Determine a point which divides a line segment of length 12 cm internally in the ratio $2 : 3$. Also, justify your construction.
Given:
A line segment of length 12 cm.
To do:
We have to determine a point which divides a line segment of length 12 cm internally in the ratio $2 : 3$.
Solution:
Steps of construction:
(i) Draw a line segment $AB = 12\ cm$.
(ii) Draw a ray $AX$ at $A$ making an acute angle with $AB$.
(iii) From $B$, draw another ray $BY$ parallel to $AX$.
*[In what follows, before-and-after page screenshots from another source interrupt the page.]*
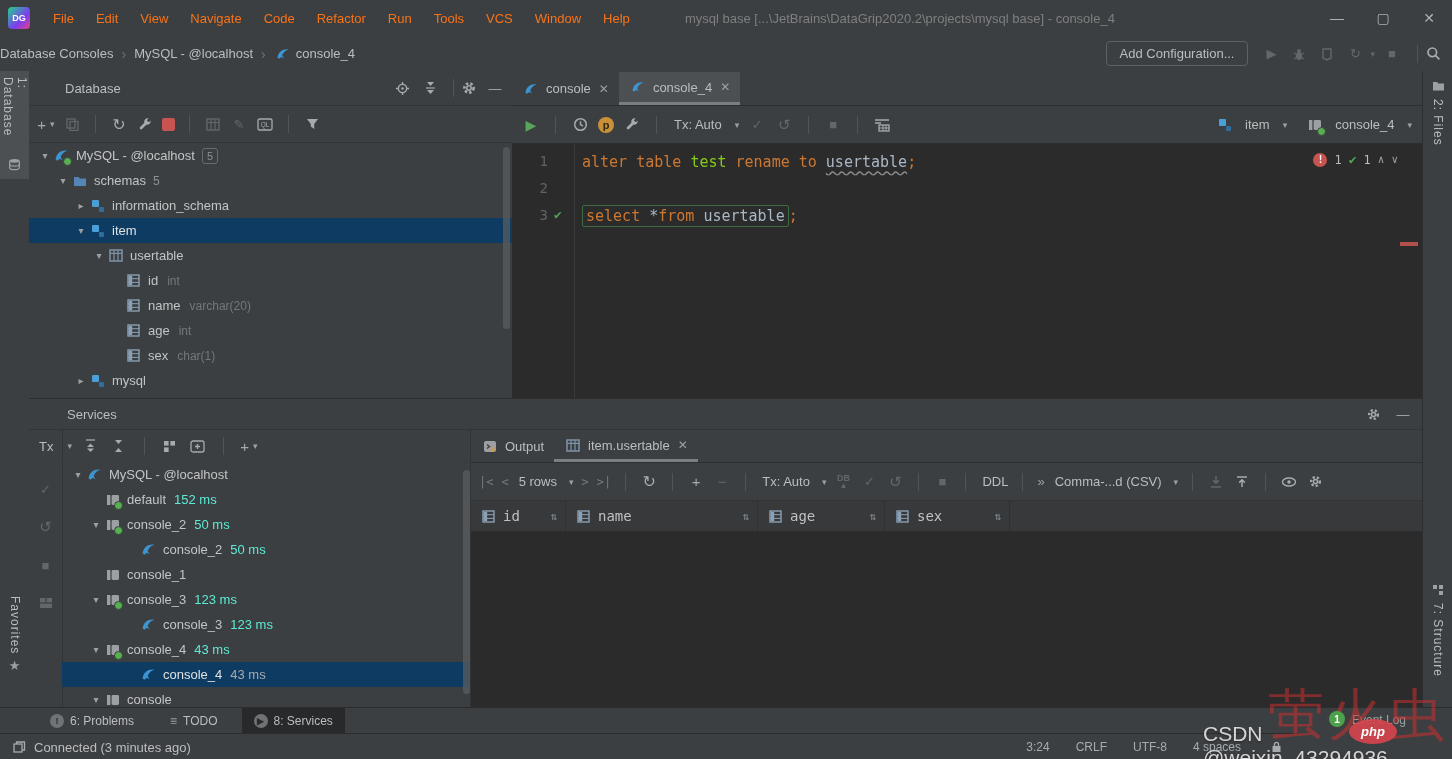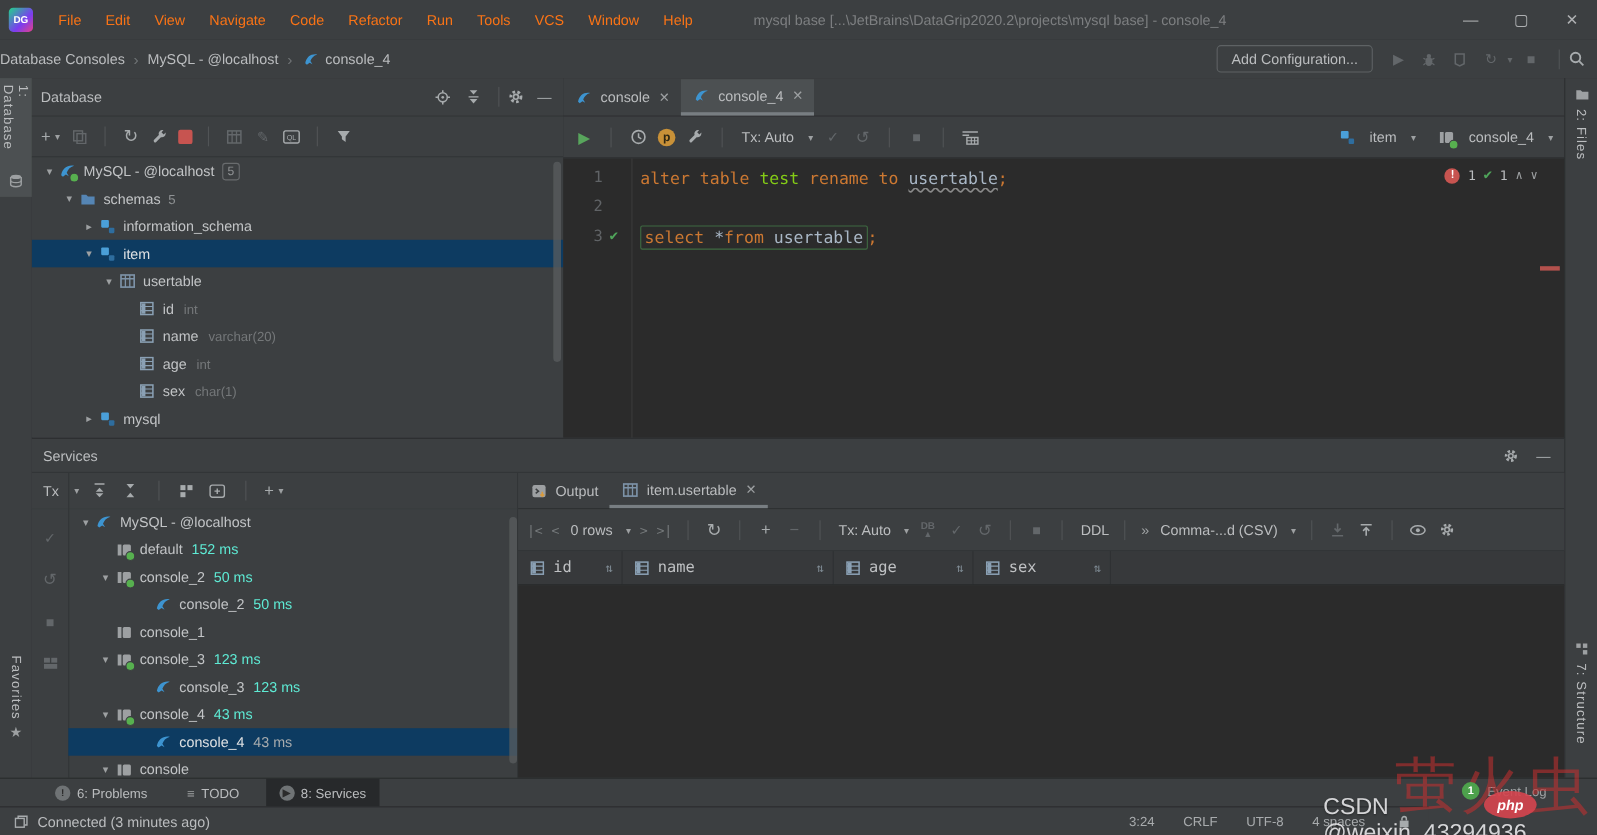--- a/index.html
+++ b/index.html
@@ -31,7 +31,7 @@
   
   #dbpanel{left:29px;top:71px;width:483px;height:327px;background:#3c3f41;}
   .phead{height:34px;display:flex;align-items:center;padding:0 8px;border-bottom:1px solid #323537;}
-  .ptitle{flex:1;color:#bbbdbf;}
+  .ptitle{flex:1;color:#bbbdbf;margin-left:28px;}
   .ptool{height:36px;display:flex;align-items:center;padding:0 8px;border-bottom:1px solid #323537;gap:8px;}
   .trow{display:flex;align-items:center;height:25px;white-space:nowrap;cursor:default;}
   .chev{width:16px;text-align:center;color:#9da0a2;font-size:10px;flex:0 0 auto;}

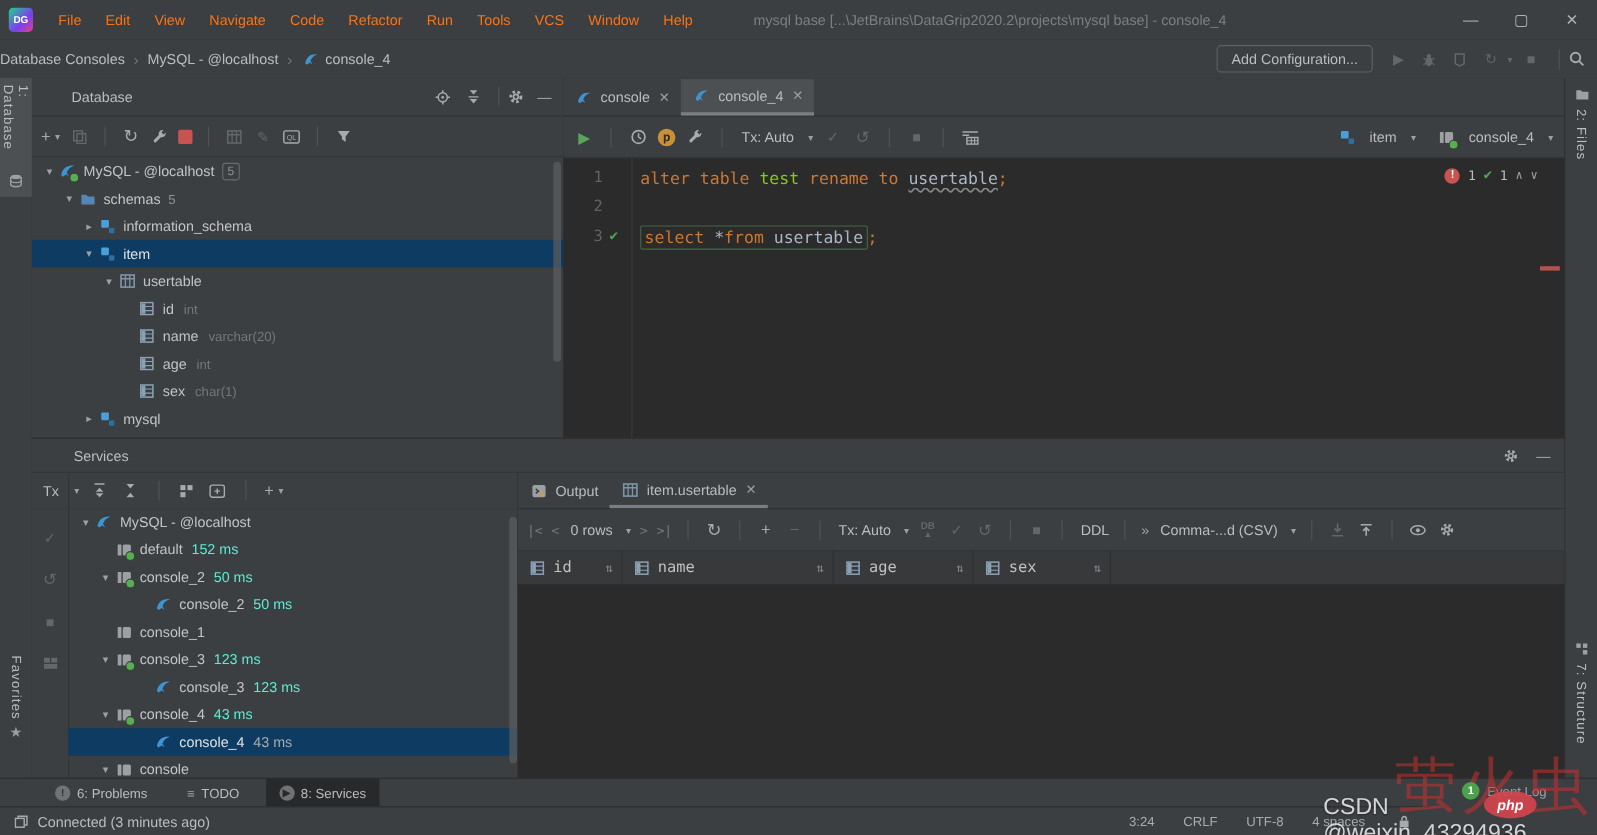--- a/index.html
+++ b/index.html
@@ -657,7 +657,7 @@
       <div class="gtoolbar">
         <span class="navg">|&lt;</span>
         <span class="navg">&lt;</span>
-        <span class="ddtext">0 rows</span>
+        <span class="ddtext">5 rows</span>
           <span class="ddarrow">▾</span>
         <span class="navg">&gt;</span>
         <span class="navg">&gt;|</span>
(iv) Cut off two equal parts from $AX$ and three equal parts from $BY$.
(v) Join $A_2$ and $B_3$ which intersects $AB$ at $P$.
$P$ is the required point which divides $AB$ in the ratio of $2 : 3$ internally.
Justification:
In $\triangle \mathrm{AA}_{2} \mathrm{P}$ and $\triangle \mathrm{BB}_{3} \mathrm{P}$,
$\angle A_{2} A P=\angle P B B_{3}$ ($\angle A B Y=\angle B A X$)
$\angle \mathrm{APA}_{2}=\angle \mathrm{BPB}_{3}$ (Vertically opposite angles)
Therefore, by AA similarity,
$\triangle \mathrm{AA}_{2} \mathrm{P} \sim \Delta \mathrm{BB}_{3} \mathrm{P}$
This implies,
$\frac{A A_{2}}{B B_{3}}=\frac{A P}{B P}$
$\frac{A P}{B P}=\frac{2}{3}$.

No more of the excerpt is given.